INFORMATION GIVEN Start Marker

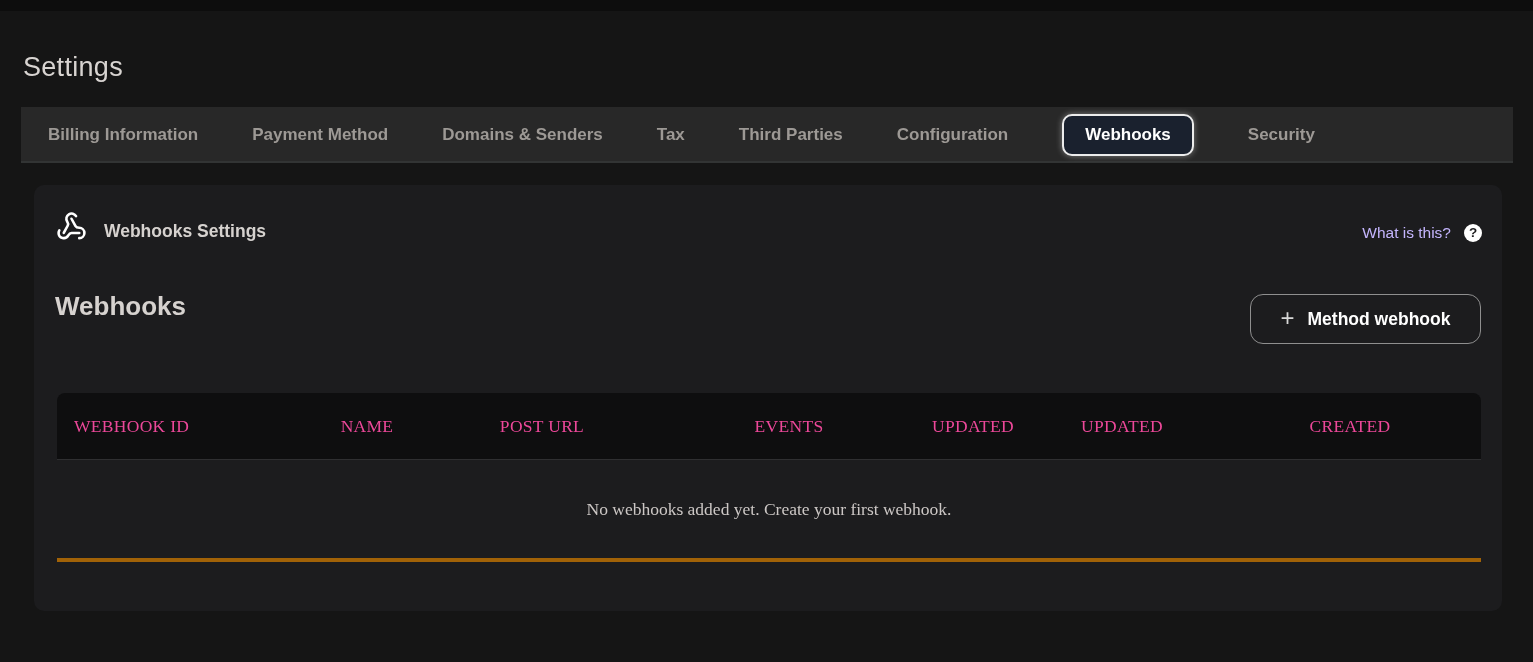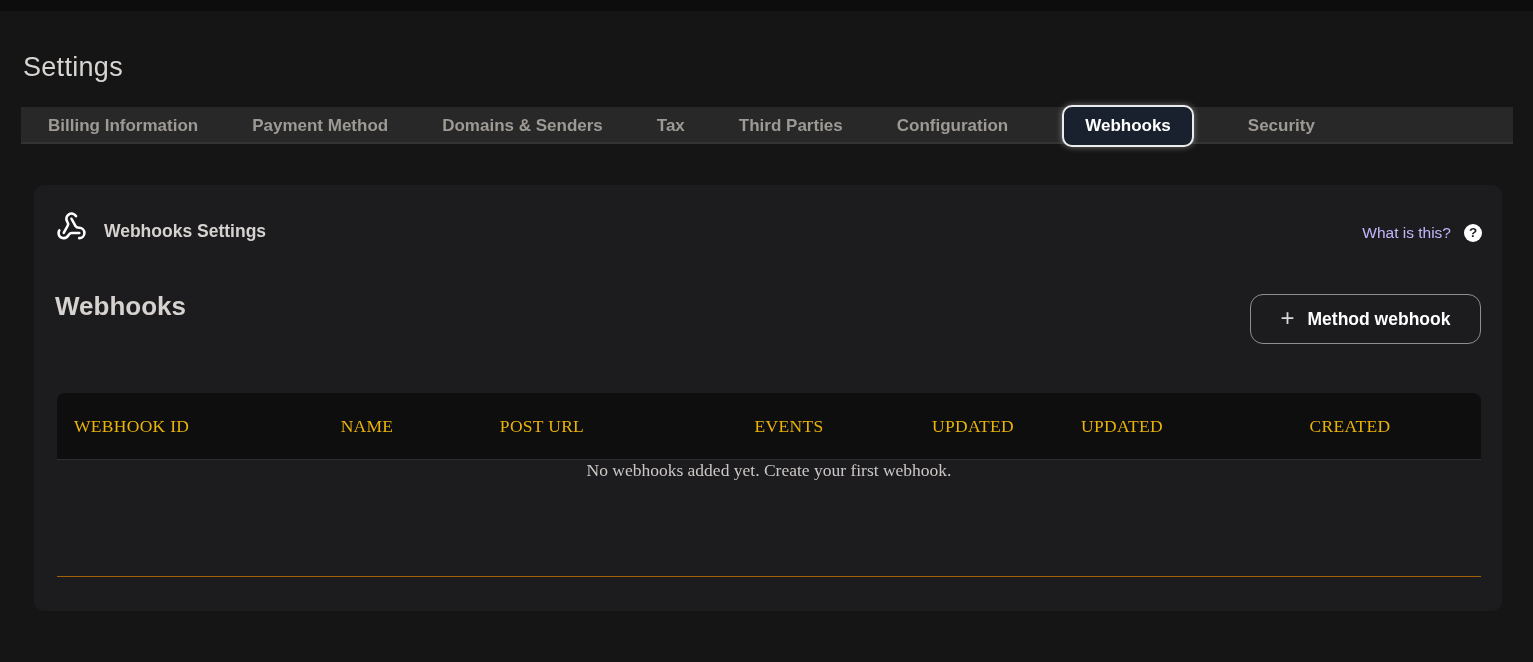--- a/index.html
+++ b/index.html
@@ -23,7 +23,7 @@
   
   .tab-bar {
     position: absolute; left: 21px; top: 107px;
-    width: 1492px; height: 37px;
+    width: 1492px; height: 56px;
     background: #282828;
     box-shadow: inset 0 -2px 0 rgba(150,170,170,0.10);
     display: flex; align-items: center;

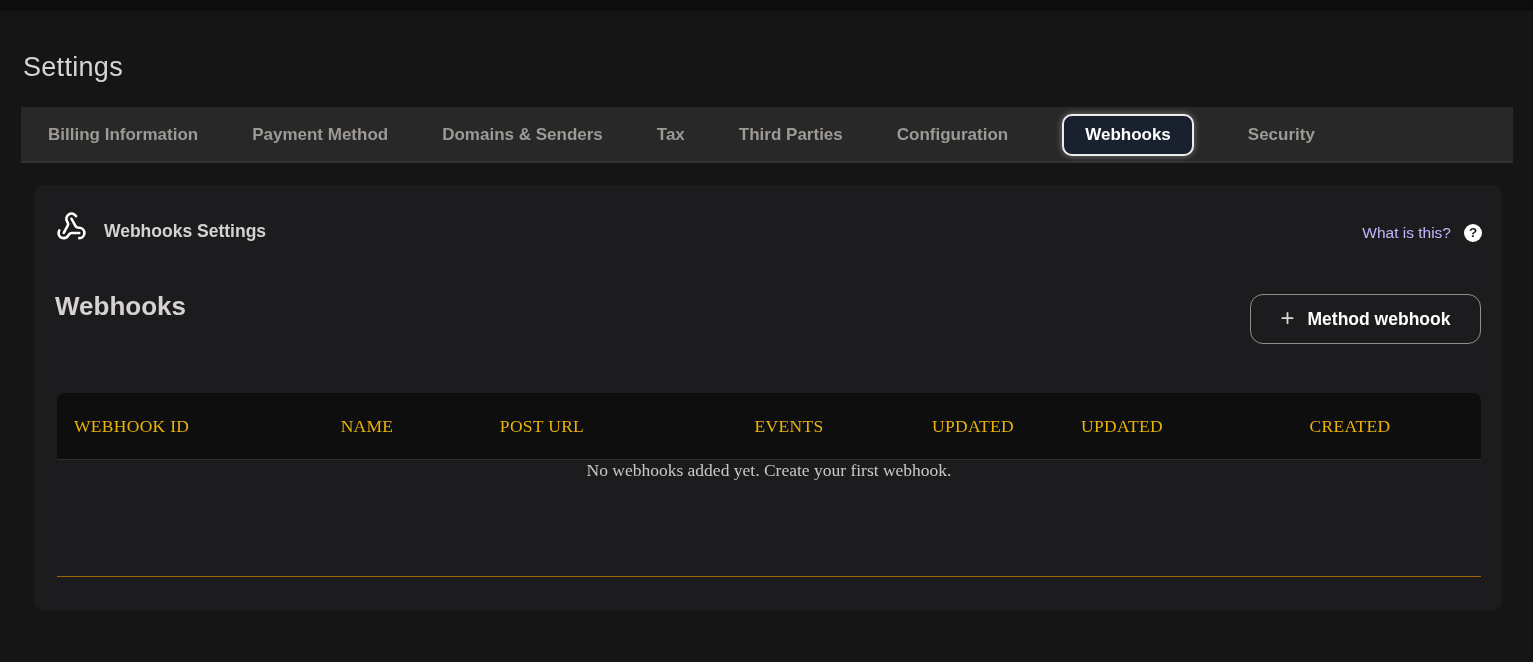--- a/index.html
+++ b/index.html
@@ -95,7 +95,7 @@
     display: grid;
     grid-template-columns: 250px 120px 230px 264px 104px 194px 262px;
     align-items: center;
-    color: #eab308; font-size: 17.5px; letter-spacing: 0.3px;
+    color: #ec4899; font-size: 17.5px; letter-spacing: 0.3px;
   }
   .th { text-align: center; }
   .th:first-child { text-align: left; padding-left: 17px; }

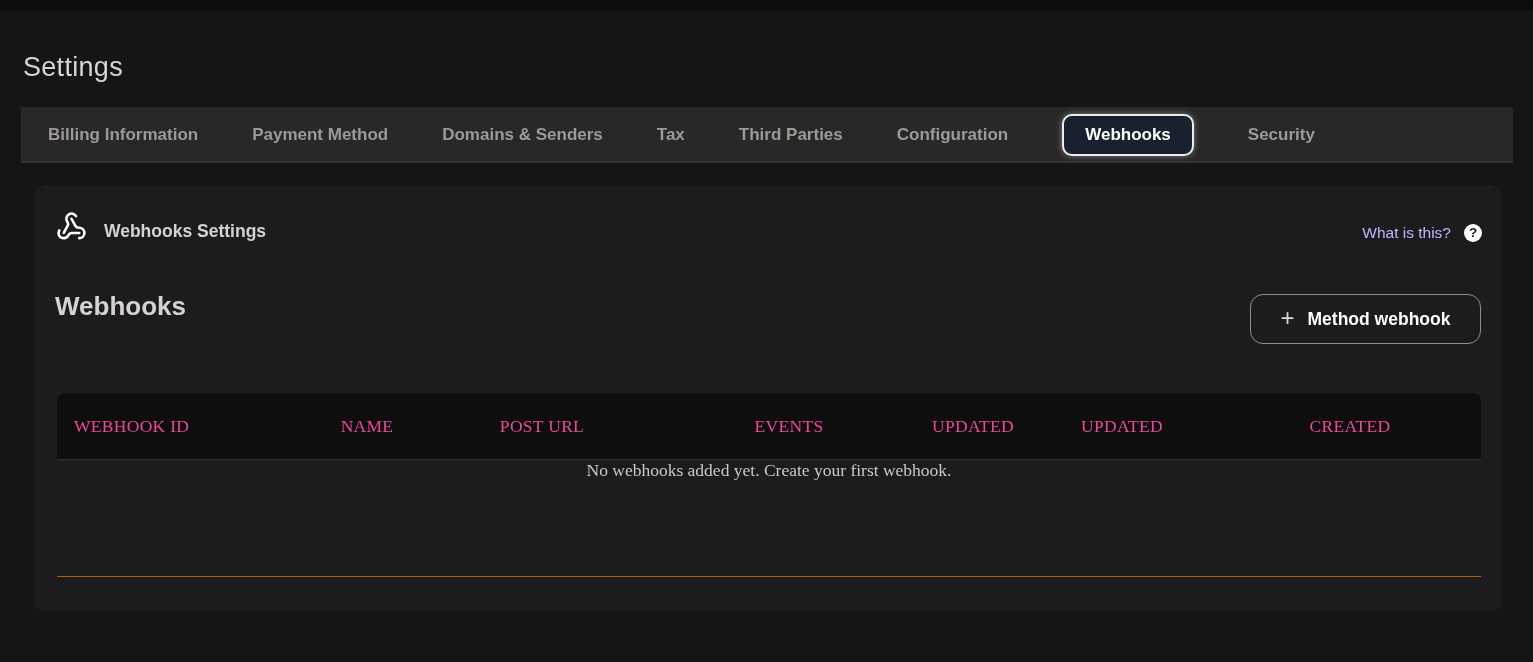--- a/index.html
+++ b/index.html
@@ -100,9 +100,9 @@
   .th { text-align: center; }
   .th:first-child { text-align: left; padding-left: 17px; }
   .table-body {
-    height: 117px;
-    display: flex; align-items: flex-start; justify-content: center;
-    border-bottom: 1px solid #a16207;
+    height: 102px;
+    display: flex; align-items: center; justify-content: center;
+    border-bottom: 4px solid #a16207;
   }
   .empty-message { font-size: 17.5px; color: #ccc7c5; }
 </style>

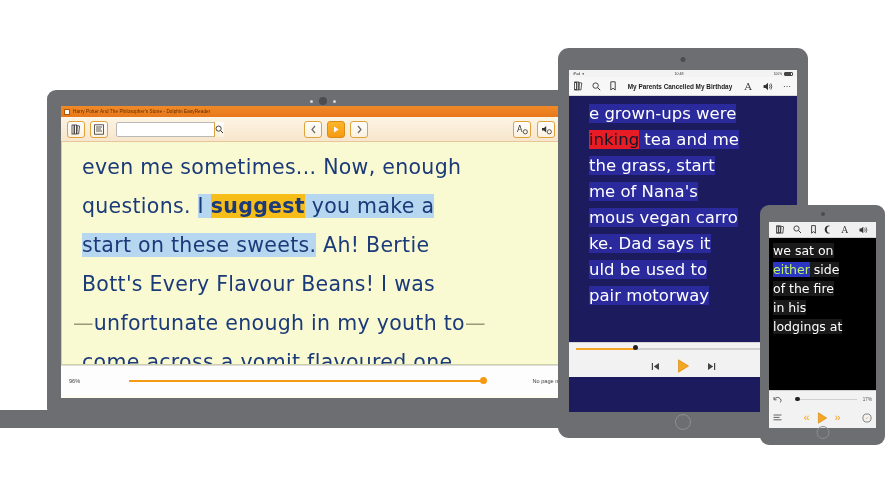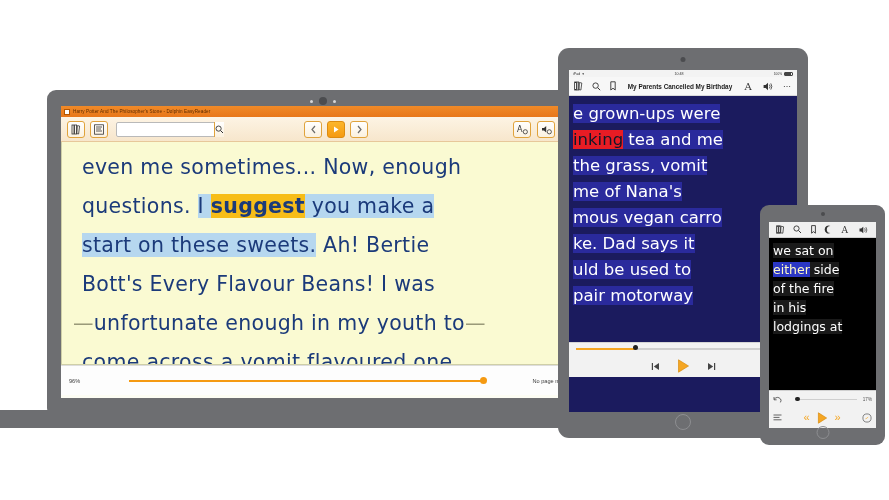--- a/index.html
+++ b/index.html
@@ -151,7 +151,7 @@
     flex: 1; text-align: center; font-size: 6.4px; color: #1a1a1a;
     white-space: nowrap; font-weight: 600;
   }
-  .tab-page { position: relative; height: 281px; background: #1b1b5e; padding: 5px 0 0 0; overflow: hidden; }
+  .tab-page { position: relative; height: 281px; background: #1b1b5e; padding: 5px 0 0 16px; overflow: hidden; }
   .tab-line {
     font-size: 16.5px; line-height: 26px; color: #ffffff;
     font-family: "DejaVu Sans", sans-serif; white-space: nowrap; padding-left: 4px;

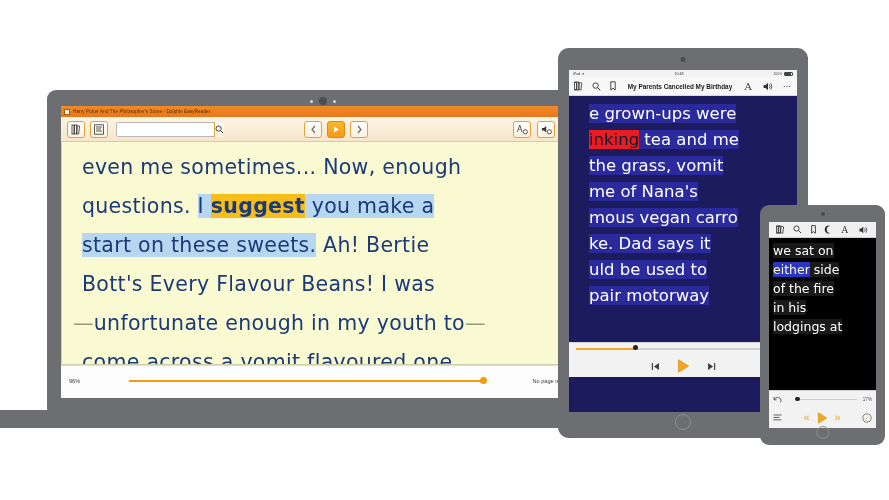--- a/index.html
+++ b/index.html
@@ -399,7 +399,7 @@
         <div class="tab-page">
           <div class="tab-line"><span class="seg">e grown-ups were</span></div>
           <div class="tab-line"><span class="redw">inking</span><span class="seg"> tea and me</span></div>
-          <div class="tab-line"><span class="seg"> the grass, vomit</span></div>
+          <div class="tab-line"><span class="seg"> the grass, start</span></div>
           <div class="tab-line"><span class="seg">me of Nana's</span></div>
           <div class="tab-line"><span class="seg">mous vegan carro</span></div>
           <div class="tab-line"><span class="seg">ke. Dad says it</span></div>

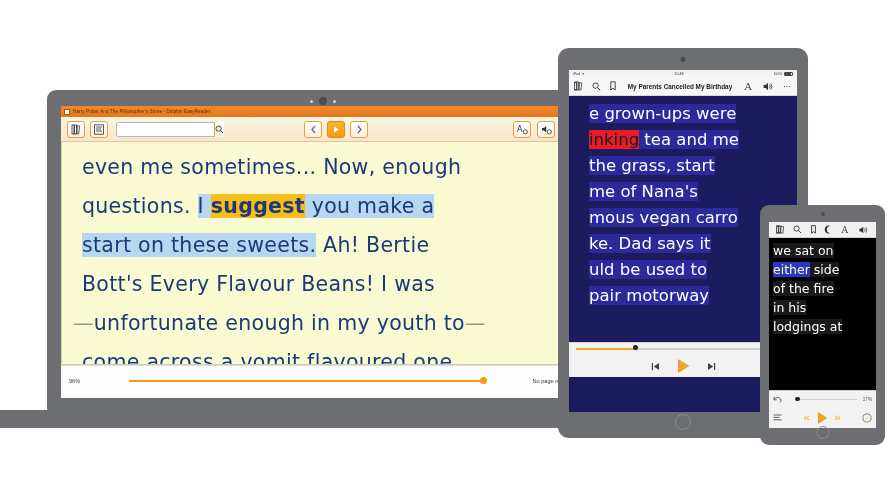--- a/index.html
+++ b/index.html
@@ -200,7 +200,7 @@
     font-family: "DejaVu Sans", sans-serif; white-space: nowrap;
   }
   .ph-line .seg { background: #1a1a1a; text-align: center; }
-  .ph-line .bluew { background: #2b37c4; color: #fef9c3; }
+  .ph-line .bluew { background: #2b37c4; color: #bef264; }
   .ph-ctrl { height: 38px; background: #f2f2f2; border-top: 1px solid #d0d0d0; position: relative; }
   .ph-ctrl .row1 {
     display: flex; align-items: center; height: 17px; padding: 0 4px; gap: 4px;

INFORMATION GIVEN End Marker

◆ YOUR ASSIGNMENT: Pictures are to be omitted. The lines from the line holding "the grass, vomit</span></div>" through the closing line of the data above are to be set down exactly, and nothing more.

◆ TASK ANSWER:
-          <div class="tab-line"><span class="seg"> the grass, vomit</span></div>
+          <div class="tab-line"><span class="seg"> the grass, start</span></div>
           <div class="tab-line"><span class="seg">me of Nana's</span></div>
           <div class="tab-line"><span class="seg">mous vegan carro</span></div>
           <div class="tab-line"><span class="seg">ke. Dad says it</span></div>

--- a/index.html
+++ b/index.html
@@ -200,7 +200,7 @@
     font-family: "DejaVu Sans", sans-serif; white-space: nowrap;
   }
   .ph-line .seg { background: #1a1a1a; text-align: center; }
-  .ph-line .bluew { background: #2b37c4; color: #fef9c3; }
+  .ph-line .bluew { background: #2b37c4; color: #bef264; }
   .ph-ctrl { height: 38px; background: #f2f2f2; border-top: 1px solid #d0d0d0; position: relative; }
   .ph-ctrl .row1 {
     display: flex; align-items: center; height: 17px; padding: 0 4px; gap: 4px;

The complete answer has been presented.